Elton Simpson, shooter in Texas prophet cartoon contest, from Illinois

An ABC7 I-Team Report

Chuck Goudie Image
Tuesday, May 5, 2015
Alleged Texas cartoon contest shooter from Illinois
The ABC7 I-Team has learned one of the alleged shooters in Garland Texas in response to a Prophet Muhammad cartoon contest, is originally from Illinois.

GARLAND, Texas (WLS) -- The ABC7 I-Team has learned one of the shooters in Garland Texas in response to a Prophet Muhammad cartoon contest, is originally from Illinois.

Elton Simpson was born in Illinois and converted to Islam at a young age and moved to Arizona with his parents, the I-Team reports. The I-Team is investigating previous addresses in Westmont, Downers Grove and Chicago.

DOCUMENT: Statement from Simpson family of Phoenix

Federal law enforcement officers consider the attack in Texas Sunday to be a two-man personal jihad. Roommates who lived in Phoenix went to a suburb of Dallas to attack an event they considered anti-Muslim. Both were killed in a shootout with local police. Now, the I-Team has learned that one of the jihadists, Elton Simpson, was born in Illinois and grew up in suburban Westmont, apparently before being radicalized in Arizona.

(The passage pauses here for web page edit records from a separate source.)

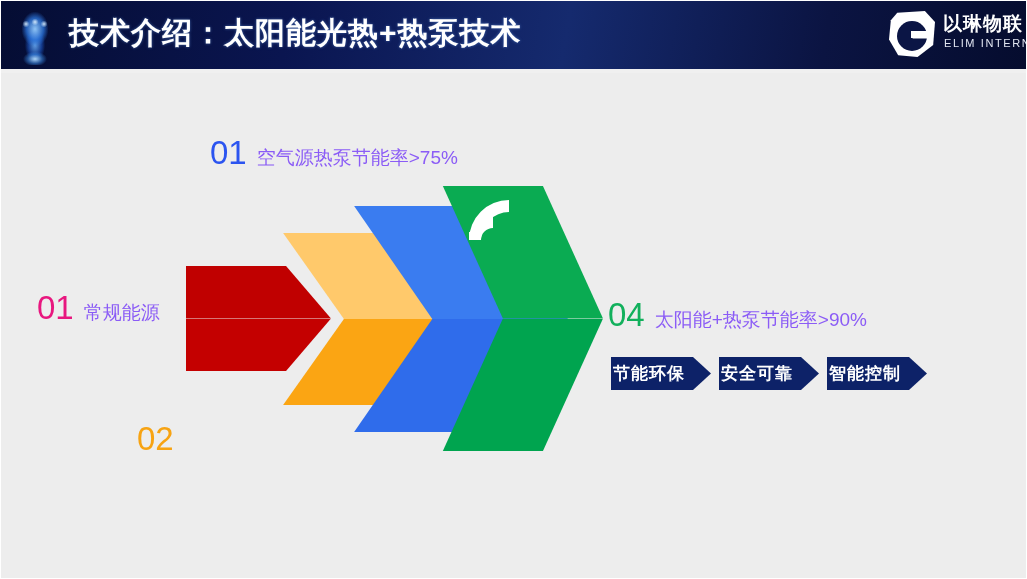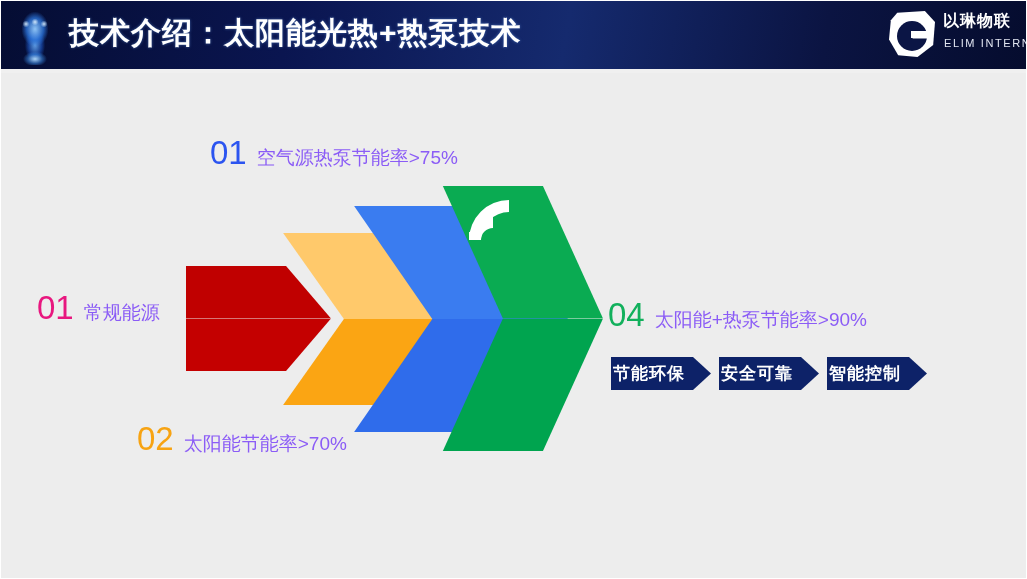--- a/index.html
+++ b/index.html
@@ -146,7 +146,7 @@
   #logo-elim .cn {
     position: absolute;
     left: 54px; top: 2px;
-    font-size: 16px;
+    font-size: 19px;
     font-weight: bold;
     color: #ffffff;
     letter-spacing: 1px;

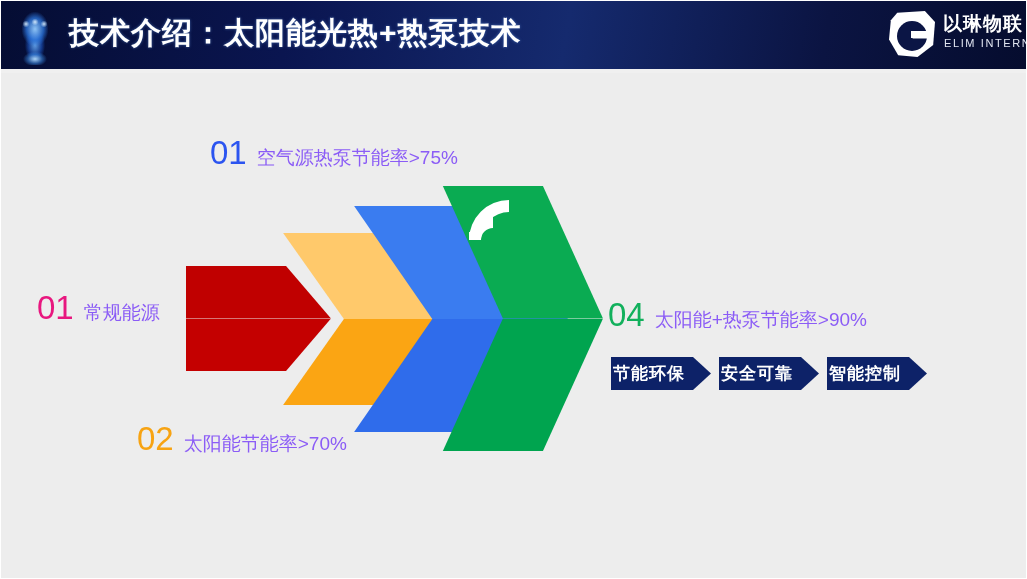--- a/index.html
+++ b/index.html
@@ -334,7 +334,6 @@
 
   <div id="label-02" class="step-label">
     <span class="step-num">02</span>
-    <span class="step-text">太阳能节能率&gt;70%</span>
   </div>
 
   <div id="label-03" class="step-label">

At 6:45 p.m. Sunday, gunshots rang out at a Garland, Texas, community center.

"They drove up got out and opened fire on the security officer," said Garland police spokesperson Joe Harn.

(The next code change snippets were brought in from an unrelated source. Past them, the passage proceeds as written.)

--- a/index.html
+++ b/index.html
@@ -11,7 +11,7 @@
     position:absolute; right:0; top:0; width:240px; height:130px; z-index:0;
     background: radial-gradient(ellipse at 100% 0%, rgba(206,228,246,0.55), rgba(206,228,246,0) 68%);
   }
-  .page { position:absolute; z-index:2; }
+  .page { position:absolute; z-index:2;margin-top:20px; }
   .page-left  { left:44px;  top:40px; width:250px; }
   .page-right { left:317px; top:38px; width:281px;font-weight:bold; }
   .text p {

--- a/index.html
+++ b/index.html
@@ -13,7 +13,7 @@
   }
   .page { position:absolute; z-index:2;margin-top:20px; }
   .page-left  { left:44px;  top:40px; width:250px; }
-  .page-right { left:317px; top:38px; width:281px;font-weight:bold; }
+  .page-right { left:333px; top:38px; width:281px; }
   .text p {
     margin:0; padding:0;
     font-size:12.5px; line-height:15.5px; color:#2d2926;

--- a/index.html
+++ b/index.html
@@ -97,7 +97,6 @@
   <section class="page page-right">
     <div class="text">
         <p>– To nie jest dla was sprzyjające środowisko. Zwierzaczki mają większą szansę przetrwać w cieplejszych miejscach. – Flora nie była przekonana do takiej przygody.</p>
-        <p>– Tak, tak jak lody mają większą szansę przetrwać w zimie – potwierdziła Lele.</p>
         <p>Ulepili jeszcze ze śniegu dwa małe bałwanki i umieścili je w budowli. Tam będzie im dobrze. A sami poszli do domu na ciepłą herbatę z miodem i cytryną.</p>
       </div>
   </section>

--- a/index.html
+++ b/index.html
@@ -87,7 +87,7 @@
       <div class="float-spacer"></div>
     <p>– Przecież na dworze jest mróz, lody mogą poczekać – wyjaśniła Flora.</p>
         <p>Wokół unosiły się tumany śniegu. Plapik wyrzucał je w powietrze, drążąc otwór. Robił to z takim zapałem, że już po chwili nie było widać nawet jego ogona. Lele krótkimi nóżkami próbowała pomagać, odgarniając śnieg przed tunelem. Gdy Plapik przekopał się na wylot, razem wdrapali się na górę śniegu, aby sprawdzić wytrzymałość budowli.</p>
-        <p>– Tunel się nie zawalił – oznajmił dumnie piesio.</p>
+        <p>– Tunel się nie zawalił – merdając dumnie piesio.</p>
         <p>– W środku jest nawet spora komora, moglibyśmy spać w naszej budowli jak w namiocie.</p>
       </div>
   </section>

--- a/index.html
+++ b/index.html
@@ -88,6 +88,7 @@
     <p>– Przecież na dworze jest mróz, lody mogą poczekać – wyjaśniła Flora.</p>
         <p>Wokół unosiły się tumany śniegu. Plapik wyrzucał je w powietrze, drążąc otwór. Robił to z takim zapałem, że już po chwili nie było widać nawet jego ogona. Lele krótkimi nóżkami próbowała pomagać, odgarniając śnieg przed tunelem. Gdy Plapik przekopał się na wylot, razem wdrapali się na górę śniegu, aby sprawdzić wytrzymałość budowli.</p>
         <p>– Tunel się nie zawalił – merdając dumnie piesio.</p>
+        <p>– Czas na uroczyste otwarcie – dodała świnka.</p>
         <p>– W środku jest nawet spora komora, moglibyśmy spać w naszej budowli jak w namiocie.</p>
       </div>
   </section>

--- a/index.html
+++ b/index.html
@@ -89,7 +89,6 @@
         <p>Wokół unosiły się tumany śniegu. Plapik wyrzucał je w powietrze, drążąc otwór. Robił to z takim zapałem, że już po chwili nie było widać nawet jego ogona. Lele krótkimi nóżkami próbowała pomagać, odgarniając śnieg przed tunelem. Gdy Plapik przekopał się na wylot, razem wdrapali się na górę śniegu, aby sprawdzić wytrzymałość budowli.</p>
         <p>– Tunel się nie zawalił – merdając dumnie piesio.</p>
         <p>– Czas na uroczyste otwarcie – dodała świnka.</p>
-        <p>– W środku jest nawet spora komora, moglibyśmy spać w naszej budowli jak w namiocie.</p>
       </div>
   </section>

At 7:10 p.m., during live streaming of them Mohammed event, the 300 attendees were taken to safety.

The pair of gunmen, dressed in body armor, wounded a security guard before an off-duty policeman killed both attackers.

Investigators identified one of the shooters as Nadir Soofi, 34, a University of Utah graduate who had been living in Phoenix with Elton Simpson, 30.

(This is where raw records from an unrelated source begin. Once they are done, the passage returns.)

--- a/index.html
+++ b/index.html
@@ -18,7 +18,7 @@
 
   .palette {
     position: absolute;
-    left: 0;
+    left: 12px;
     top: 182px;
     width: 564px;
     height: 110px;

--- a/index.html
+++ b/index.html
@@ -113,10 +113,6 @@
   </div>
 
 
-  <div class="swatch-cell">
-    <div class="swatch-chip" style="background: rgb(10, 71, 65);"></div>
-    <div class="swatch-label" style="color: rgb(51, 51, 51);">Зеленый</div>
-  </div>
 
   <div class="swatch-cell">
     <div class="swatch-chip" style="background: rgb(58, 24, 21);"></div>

Prior to moving to Phoenix, Simpson lived with his parents in an apartment complex in Westmont.

Westmont police say he had no criminal record in the town; their only record of him was in 1996 as the victim of a theft.

As federal agents swarm the apartment Simpson more recently shared with Soofi, investigators say they believe both men were radicalized in Phoenix. Simpson attended Washington High School where, his attorney says, he converted to Islam. Not long after, according to the FBI, Simpson was in touch with a man trying to start a terror cell in Phoenix, a native of Kenya named Dabla Deng. Deng was eventually paid by federal agents to wear a body wire, engaging Simpson in a plot to commit violent jihad.

"He just felt that he was being targeted because of his religious beliefs and I kind of believed the same," said Kristina Sitton, Simpson's attorney in 2010.

Simpson was convicted for lying to federal agents about that plot. According to court records, Simpson talked about "the obligation to fight jihad overseas" in conversations the FBI taped.

Authorities believe Simpson was also behind twitter messages sent shortly before Sunday's armed assault, messages that included the hashtag "#texasattack."

Elton's father, Dunston Simpson, tells the ABC7 I-Team that his son made a bad choice in what he did Sunday. Dunston says that his family is American and they believe in America, and that what his son did reflects very badly on his family.